Kurzbesuch: Capsule Wardrobe
Je nach Schrankgröße und Einkaufsfreude wirst du schnell erkennen, dass immer noch ziemlich viel Kleidung vor dir hängt. Möchtest du es ganz minimalistisch, empfehle ich dir nach “Capsule Wardrobe” zu googeln. Hier sollte deine Garderobe (heißt: Kleidung und Schuhe) pro Saison (also je Frühling, Sommer, Herbst und Winter) aus maximal 37 Stücken bestehen. Caroline, die Muse aller Capsule Wardrobe-r (?), erklärt dir hier in ihrem Blog ganz genau, was es damit auf sich hat. Im Vordergrund soll natürlich auch immer der Fun-Faktor stehen. Mit ein bisschen Willensstärke und Spass an der Sache sparst du die nächsten Jahre nicht nur Unmengen an Geld, sondern auch Zeit für die wichtigen Dinge im Leben.
Kleider machen Beute – Baustelle: Einkaufen
Ausmisten kann jeder. Den minimalistischen Kleiderschrank beibehalten ist das schon eine ganz andere Baustelle. Jetzt, wo dein Kleiderschrank so hübsch und stressfrei eingerichtet ist, sollte das natürlich auch so bleiben. Damit dein nächster Einkauf nicht zur Konsumorgie wird, gibt’s hier noch ein paar Tipps für dich.
- Brauche ich das wirklich oder will ich es einfach nur haben? Wir Menschen sind sehr impulsiv, wenn es um’s Shopping geht, da häufig immaterielle Wünsche durch den Besitz materieller Güter befriedigt werden. Wenn du schlecht drauf bist, geh’ also lieber eine Runde joggen, verzichte aber auf Konsumorgien, die du im Nachhinein bereuen wirst.
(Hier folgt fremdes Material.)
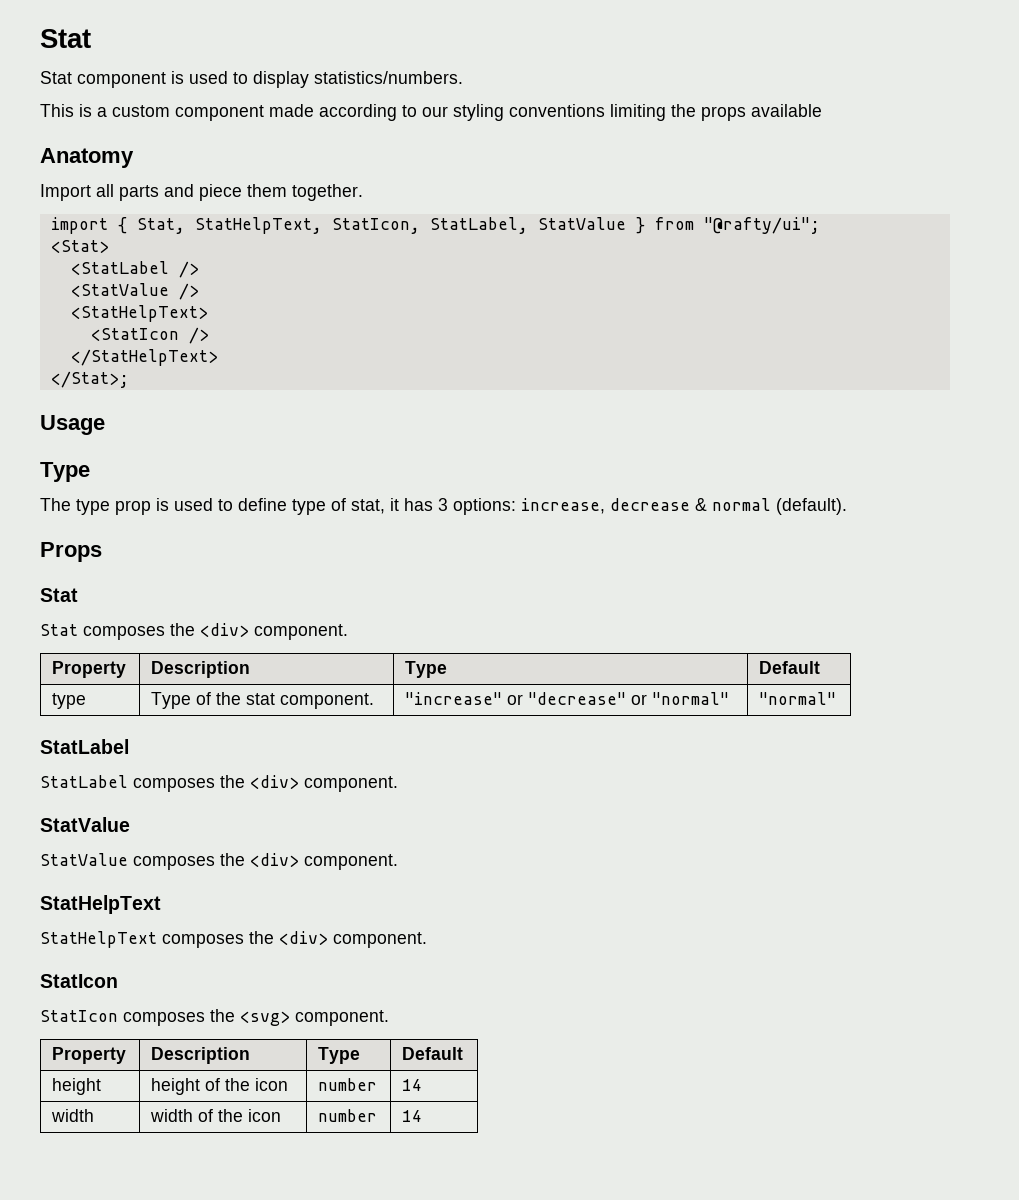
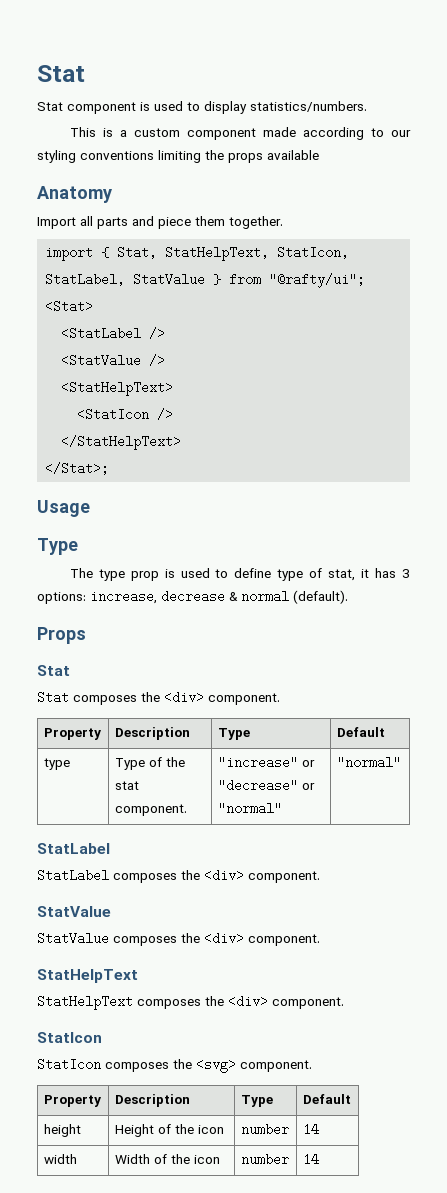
- height | height of the icon | number | 14
+ height | Height of the icon | number | 14
- width | width of the icon | number | 14
+ width | Width of the icon | number | 14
- Richte deine Garderobe nach deinem Leben aus. Bist du vielleicht graue Maus, Hippiebraut oder Businessfrau? Was trägst du? Schwitzt du viel? Was muss deine Kleidung aushalten? Bist du viel draussen unterwegs? Deine Kleidung soll vor allem deine Persönlichkeit und deine Lebensweise unterstreichen und nicht den neuesten Modetrend! Fühlst du dich unwohl in Blümchenmuster, zwickt die Jeans oder musst du die ganze Zeit das Kleid nach unten ziehen, weil es bei jedem Schritt nach oben rutscht? LASS ES BLEIBEN! Jaja, Hausverstand höre ich dich denken. Warum hast du dann so viel Zeug in deinem Schrank herumliegen, das du so selten anziehst, du Hamster?
- Schlichte, bequeme und multifunktionale Basics sind die besten Freunde einer stressigen Morgenroutine! Wirf vor dem Einkaufen einen Blick auf dein derzeitiges Repertoire und füge nur hinzu, was sich auch gut kombinieren lässt. Im besten Fall wandert pro Stück, das du neu kaufst, ein Bestehendes in die WEG DAMIT-Kiste, damit nach dem erleichternden Ausmisten nicht gleich wieder alles angeräumt wird. Weniger Klamotten zu besitzen, dafür aber genau die richtigen, das ist der Trick dabei. :)
- Saisonal, regional, biologisch gilt übrigens nicht nur für Lebensmittel. 10 schwarze Shirts aus Bangladesh rauben nicht nur Geld, sondern auch Zeit und Nerven. (Noch dazu sind die Farben schwarz und orange bei Billigshirts besonders allergieauslösend gefärbt und wandern mit dem Schweiß in den Körper.) Achte stattdessen auf hochwertige Produktion und faire Arbeitsbedingungen. Viele Ökomoden-Labels produzieren mittlerweile auch schon in Europa. Und das alles ohne chemische Weichmacher, Flammschutzmittel oder Formaldehyd. Meinen Einkaufszettel für ökologische Mode findest du in einigen Tagen auf Blattgrün.
Wie stehst du zur minimalen Garderobe? Slow Fashion oder Fast Fashion? Hast du weitere Tipps, um Konsumorgien aus dem Weg zu gehen? Lass es mich wissen! Ich freue mich über dein Kommentar!
*Dieser Artikel stammt aus dem Oktober 2015, wurde jedoch am 04.10.2018 überarbeitet.